Fill the blanks with one ordered 5-letter string to complete the series: cc_ccbc_accbcc_c_b_.

Difficulty: Medium

Correct Answer: abacc

Explanation:


Introduction / Context:
This verbal-reasoning item asks you to choose one 5-letter sequence that, when inserted left-to-right into the blanks, produces a coherent letter-run using the alphabet subset {a, b, c}. Such questions test pattern discovery, chunking of micro-blocks, and verification across all blanks.



Given Data / Assumptions:

  • Skeleton: c c _ c c b c _ a c c b c c _ c _ b _
  • Options (5 letters each) to be placed in order: acacc, abacc, ababc, aabcc.
  • Goal: produce a smooth sequence with recurring sub-blocks (e.g., cc, cbc, acc, bcc) and no contradictions.


Concept / Approach:
The visible fragments suggest tiling of “cc”, “cbc”, and “acc/bcc” motifs. We test each candidate by inserting its letters in sequence and checking whether the completed string preserves these micro-blocks without creating stranded or clashing bigrams (like “ba” at awkward joints).



Step-by-Step Solution:
1) Insert “abacc” at the blanks sequentially. The early region “cc_ab…” yields “ccab…”, which cleanly transitions into “…ccbc…”.2) Mid-string, the “a” and “b” placements bridge “…_accbcc…” into “…aaccbcc…”, preserving characteristic “acc” and “bcc” tiles used throughout.3) Later positions maintain the same texture, producing “c…b…” joints that match the skeleton’s alternation of b and c around stable cc cores.4) Alternative candidates introduce clashes: e.g., “ababc” creates repeated “bab” or “abc” at positions that disrupt the cc/cbc clusters; “aabcc” generates excessive “aac/abcc” clumps; “acacc” misaligns a critical mid transition.

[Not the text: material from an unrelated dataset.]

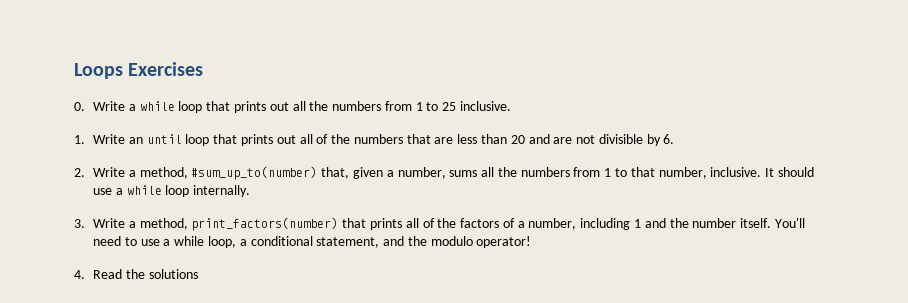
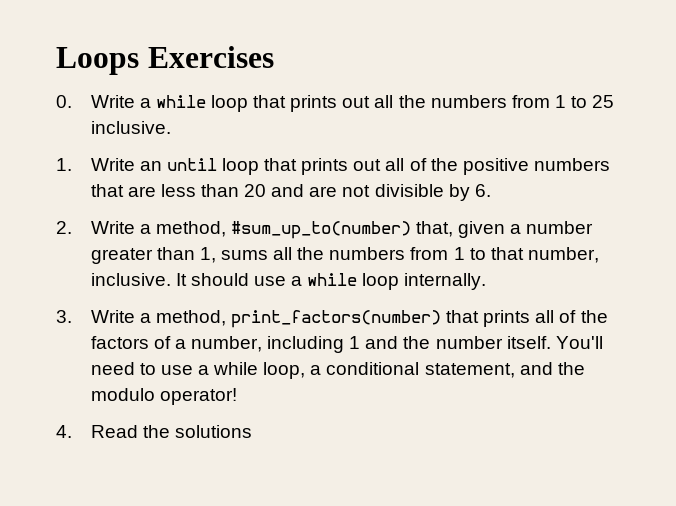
(351, 139) none -> [462,158,529,175] positive
[397,167,446,179] number, -> [526,221,594,234] [90,247,216,264] number greater than 1,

Verification / Alternative check:
After insertion, re-scan the entire line to confirm that the sequence features recurring units like cc, cbc, acc, and bcc in positions the skeleton suggests. The “abacc” fill keeps these intact across all joints.

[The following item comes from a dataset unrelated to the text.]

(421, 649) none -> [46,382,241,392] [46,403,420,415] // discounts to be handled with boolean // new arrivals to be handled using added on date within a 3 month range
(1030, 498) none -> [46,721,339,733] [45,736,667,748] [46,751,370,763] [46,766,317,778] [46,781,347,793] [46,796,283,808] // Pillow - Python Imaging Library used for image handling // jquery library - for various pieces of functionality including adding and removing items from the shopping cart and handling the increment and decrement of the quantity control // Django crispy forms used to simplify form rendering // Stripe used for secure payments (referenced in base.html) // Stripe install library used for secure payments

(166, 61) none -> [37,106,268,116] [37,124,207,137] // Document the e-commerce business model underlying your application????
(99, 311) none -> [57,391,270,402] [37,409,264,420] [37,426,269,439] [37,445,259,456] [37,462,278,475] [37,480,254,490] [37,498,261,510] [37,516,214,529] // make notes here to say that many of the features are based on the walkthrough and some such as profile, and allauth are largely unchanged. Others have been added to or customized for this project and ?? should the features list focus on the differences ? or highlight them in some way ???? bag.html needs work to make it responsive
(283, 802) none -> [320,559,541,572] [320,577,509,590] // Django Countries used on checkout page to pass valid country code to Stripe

Why Other Options Are Wrong:

  • acacc: Creates awkward “cac” at a boundary where “cbc/acc” is expected.
  • ababc: Produces “bab” collisions that break the c-centric texture.
  • aabcc: Over-weights “a” near “cc” zones, distorting repeated cc-anchored tiles.


Common Pitfalls:
Checking only the first or last blank. You must place all five letters and verify every joint for coherence.